Catherine Oliveres Ghouti, dermatologue à Paris, est en grève pour la première fois, à 79 ans. Lundi 5 janvier, elle a tiré le rideau du cabinet qu’elle partage avec un collègue cardiologue, mobilisé lui aussi. Pour au moins une semaine. Elle n’a maintenu que les interventions urgentes, pour des cancers cutanés. « On a un peu l’impression d’être invisibles, entre la neige et les agriculteurs », confie la médecin, membre du Syndicat national des dermatologues-vénéréologues. Et de citer, pêle-mêle, pour expliquer sa mobilisation, la crainte d’une « étatisation » de la médecine, son opposition aux remises en question du caractère libéral de sa profession, sans oublier le nombre de jeunes internes formés en dermatologie, qu’elle juge très insuffisant.
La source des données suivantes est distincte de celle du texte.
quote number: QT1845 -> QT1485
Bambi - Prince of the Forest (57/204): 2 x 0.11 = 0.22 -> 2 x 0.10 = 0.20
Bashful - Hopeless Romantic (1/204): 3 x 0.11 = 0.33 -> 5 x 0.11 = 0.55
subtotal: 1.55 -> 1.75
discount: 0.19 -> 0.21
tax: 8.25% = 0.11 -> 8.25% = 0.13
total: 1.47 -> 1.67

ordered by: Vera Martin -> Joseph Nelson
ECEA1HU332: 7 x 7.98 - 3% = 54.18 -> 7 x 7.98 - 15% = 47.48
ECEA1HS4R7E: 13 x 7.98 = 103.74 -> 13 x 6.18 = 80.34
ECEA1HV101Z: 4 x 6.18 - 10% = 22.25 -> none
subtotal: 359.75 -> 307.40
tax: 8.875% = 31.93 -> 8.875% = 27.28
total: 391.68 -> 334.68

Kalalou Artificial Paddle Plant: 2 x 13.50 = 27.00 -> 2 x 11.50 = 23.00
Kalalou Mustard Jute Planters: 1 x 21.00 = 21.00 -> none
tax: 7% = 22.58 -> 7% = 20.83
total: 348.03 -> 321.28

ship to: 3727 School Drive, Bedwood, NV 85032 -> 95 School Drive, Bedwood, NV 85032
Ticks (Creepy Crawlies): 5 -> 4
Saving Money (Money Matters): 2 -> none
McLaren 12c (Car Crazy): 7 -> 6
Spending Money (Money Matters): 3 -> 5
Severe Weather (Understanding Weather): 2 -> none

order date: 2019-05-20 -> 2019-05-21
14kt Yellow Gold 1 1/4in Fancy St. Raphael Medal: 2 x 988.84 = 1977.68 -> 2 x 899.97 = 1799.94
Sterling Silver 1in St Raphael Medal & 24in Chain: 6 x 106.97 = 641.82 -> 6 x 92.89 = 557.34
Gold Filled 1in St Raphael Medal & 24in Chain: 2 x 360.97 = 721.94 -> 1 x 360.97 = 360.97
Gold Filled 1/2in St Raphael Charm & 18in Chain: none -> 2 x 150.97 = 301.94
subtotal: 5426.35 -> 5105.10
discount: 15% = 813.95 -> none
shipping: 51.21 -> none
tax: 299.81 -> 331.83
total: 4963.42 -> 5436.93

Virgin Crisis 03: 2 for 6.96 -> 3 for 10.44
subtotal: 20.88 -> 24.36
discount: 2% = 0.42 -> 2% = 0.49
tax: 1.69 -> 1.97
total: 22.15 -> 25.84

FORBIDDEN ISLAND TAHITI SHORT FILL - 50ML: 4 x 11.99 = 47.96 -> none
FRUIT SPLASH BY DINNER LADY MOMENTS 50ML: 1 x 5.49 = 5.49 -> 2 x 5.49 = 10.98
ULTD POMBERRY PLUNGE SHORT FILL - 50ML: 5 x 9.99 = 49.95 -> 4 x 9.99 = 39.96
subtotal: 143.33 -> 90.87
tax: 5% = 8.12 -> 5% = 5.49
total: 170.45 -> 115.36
Du 5 au 15 janvier, « la médecine libérale ne répond plus ». Voilà des mois que l’avertissement, lancé en amont des débats sur le projet de loi de financement de la Sécurité sociale, et désormais porté – fait rare – par l’ensemble des syndicats représentatifs de la profession (MG France, CSMF, Avenir Spé-Le Bloc, FMF, SML, UFML-S), résonne. Il se concrétise aujourd’hui, dans un mouvement diffus de ras-le-bol exprimé par des praticiens libéraux de toutes spécialités, étudiants et jeunes médecins compris, soutenu par la Fédération de l’hospitalisation privée, mais aussi par des infirmiers, ou encore des syndicats de praticiens des hôpitaux publics. Un attelage inédit.